Osteoconduction of different sizes of anorganic bone particles in a model of guided bone regeneration

Article Outline

• Abstract
• Introduction
• Material and methods
  • Preparation of bone grafts
  • Surgical techniques
  • Preparation of tissue
  • Histomorphometric analysis
  • Statistical analysis
• Results
  • Histological findings
    • 4 weeks after implantation
    • 10 weeks after implantation
  • Histomorphometrical analysis
    • Area of bone
    • Total length of surface of particles
    • Total length of contact between newly formed bone and particles
    • Degree of contact between bone and particles
    • Area of space between particles
    • Ratio of bone:space between particles
• Discussion
• Acknowledgements
• References
• Copyright

Abstract 

The aim of this study was to evaluate the effect of two different sizes of anorganic bone particles (300–500 and 850–1000μm) on the formation of new bone in a model of guided bone regeneration. In both groups, newly formed bone was seen histologically adjacent to the original surface of the skull, and there were outgrowths to the centre of the secluded graft 4 weeks after implantation. Some particles near the surface were in contact with the newly formed bone, and osteoconductive bone growth was present along their surface. Ten weeks after implantation the area created by grafting with small particles seemed to have a denser structure than that created with large particles.
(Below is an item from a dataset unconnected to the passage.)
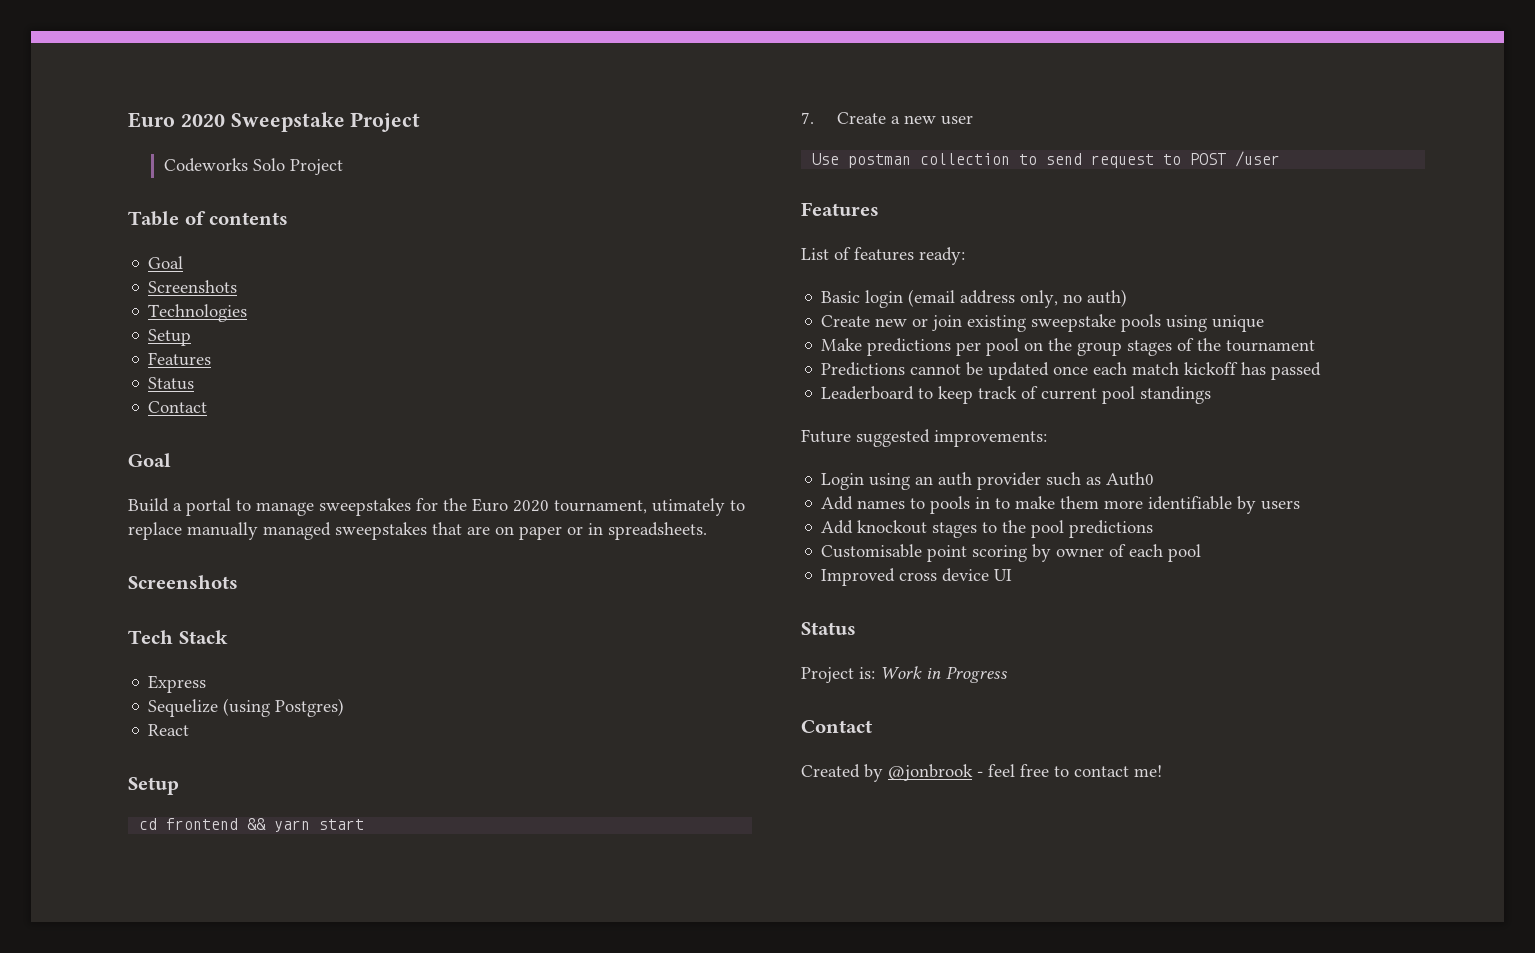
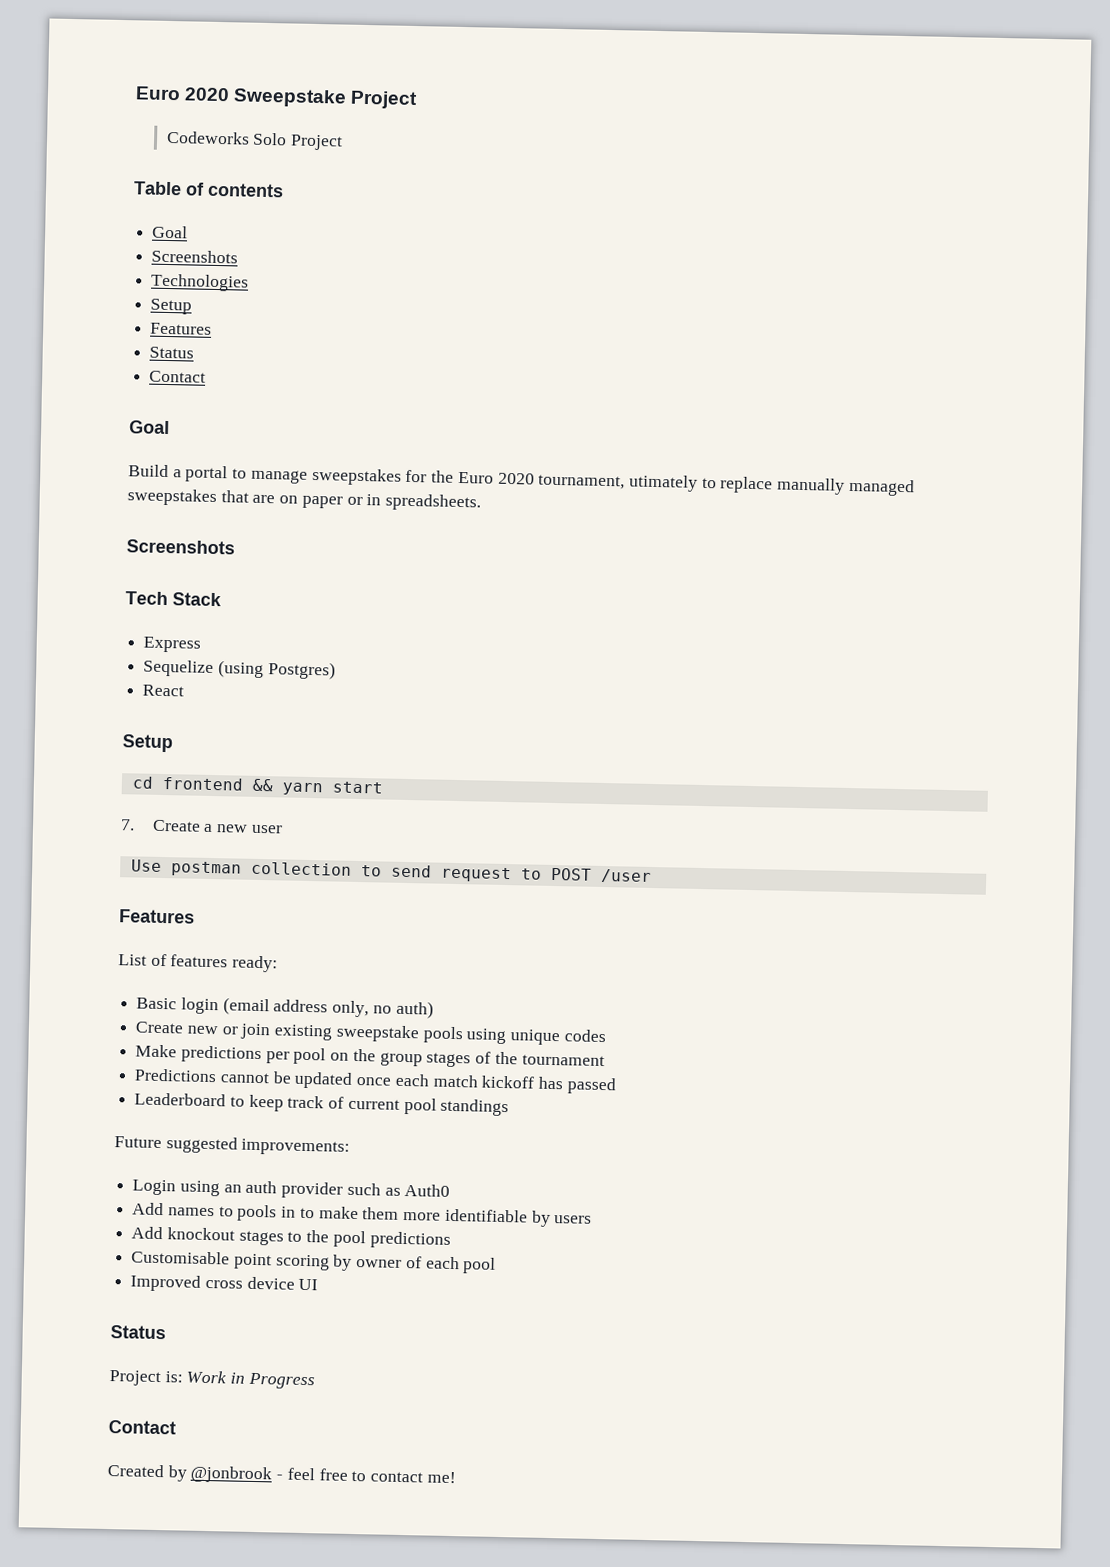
(1265, 323) none -> [563,1029,606,1043] codes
Histomorphometric analysis showed a higher density of newly formed bone in the small-particle group than in the large-particle group both 4 and 10 weeks after implantation. The total contact length between newly formed bone and particles and the ratio of bone:space between the particles were also significantly higher in the small-particle group at both time points. We conclude that the size of grafted particles of bone and the spaces between particles are important determinants of osteogenesis during guided bone regeneration.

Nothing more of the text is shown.